In 2008, US hemodialysis patients had 37,000 bloodstream infections (BSIs). End stage renal patients face a BSI risk 100 times higher than that of the general population. Renal disease sufferers may increase 150% by 2020. The CDC calls BSI prevention a national priority.

The Positive Deviance Approach

The Center joined the CDC Hemodialysis BSI Prevention Collaborative in 2009 and used several strategies, including skin antisepsis and hand hygiene surveillance, but hadn’t reached the goal of fewer than one BSI per 100 patient months. In 2010 AtlantiCare leaders added Positive Deviance (PD) to engage all staff in prevention.

  • Six staff members were trained in PD. They guided discussions and helped colleagues identify barriers to adherence and enact solutions.
  • All employees reported renewed urgency about prevention after hearing a patient infected elsewhere describe her pain and fear and ask, "What did I do to deserve this?”
  • Before introducing PD, prevention adherence fostered by an in-service or skills fair would quickly decline. After PD, infection prevention behaviors were consistently maintained in the upper 90% range, and new improvements, such as involving patients in their own care, continued.
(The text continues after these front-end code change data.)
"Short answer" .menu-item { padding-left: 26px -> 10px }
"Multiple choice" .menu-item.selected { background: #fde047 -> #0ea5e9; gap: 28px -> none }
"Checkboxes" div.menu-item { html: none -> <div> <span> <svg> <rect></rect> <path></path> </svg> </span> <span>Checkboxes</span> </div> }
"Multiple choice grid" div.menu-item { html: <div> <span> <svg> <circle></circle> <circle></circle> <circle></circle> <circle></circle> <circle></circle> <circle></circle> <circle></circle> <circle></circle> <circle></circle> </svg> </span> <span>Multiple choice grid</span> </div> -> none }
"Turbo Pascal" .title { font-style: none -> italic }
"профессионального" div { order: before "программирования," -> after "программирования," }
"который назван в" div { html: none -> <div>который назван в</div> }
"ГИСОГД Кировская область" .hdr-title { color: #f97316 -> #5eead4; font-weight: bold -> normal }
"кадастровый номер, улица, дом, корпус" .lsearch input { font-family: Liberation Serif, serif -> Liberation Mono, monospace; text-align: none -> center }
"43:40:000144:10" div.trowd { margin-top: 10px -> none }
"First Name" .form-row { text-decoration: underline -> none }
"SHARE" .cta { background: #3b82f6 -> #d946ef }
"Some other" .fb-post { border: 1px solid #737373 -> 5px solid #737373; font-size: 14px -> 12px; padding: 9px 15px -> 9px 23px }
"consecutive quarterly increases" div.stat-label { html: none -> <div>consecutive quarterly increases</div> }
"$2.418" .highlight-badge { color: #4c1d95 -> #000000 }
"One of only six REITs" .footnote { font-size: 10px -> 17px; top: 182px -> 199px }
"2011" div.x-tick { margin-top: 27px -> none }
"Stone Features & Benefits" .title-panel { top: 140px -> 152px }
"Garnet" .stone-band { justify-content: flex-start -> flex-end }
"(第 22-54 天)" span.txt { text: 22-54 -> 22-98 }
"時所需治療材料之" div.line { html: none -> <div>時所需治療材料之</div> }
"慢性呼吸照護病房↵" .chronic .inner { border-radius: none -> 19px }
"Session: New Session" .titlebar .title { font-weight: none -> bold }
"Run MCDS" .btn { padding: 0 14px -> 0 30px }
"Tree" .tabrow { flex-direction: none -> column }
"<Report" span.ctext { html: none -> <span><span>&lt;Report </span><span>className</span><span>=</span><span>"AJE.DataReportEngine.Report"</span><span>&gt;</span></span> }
Staff identified shift changes as riskiest times for infection. As individual patients finished treatments, new patients entered, often waiting while disinfection regimens were hurriedly performed. Staff designed a new procedure: all stations were cleaned and disinfected at the end of each treatment, and patients entered stations at 5 AM, 10 AM and 3 PM. Wait times—which annoyed patients—were reduced and cleaning was more thorough.

  • BSIs dropped from 2.04 per 100 patient months pre-intervention to 0.75 after the Collaborative interventions and to 0.24 after the addition of PD.
  • Only one access related BSI occurred during the final 12 months of the intervention.
  • Before PD, front line staff viewed infection prevention personnel as adversaries. After PD, they were viewed as helpful colleagues.
  • Network maps showed growing connectivity and information flow, with more people enacting new prevention ideas.
  • The dialysis unit became the self-described "poster child for hand hygiene.”
  • Employees urged each other and visitors (including regulators from external agencies) to follow prevention practices.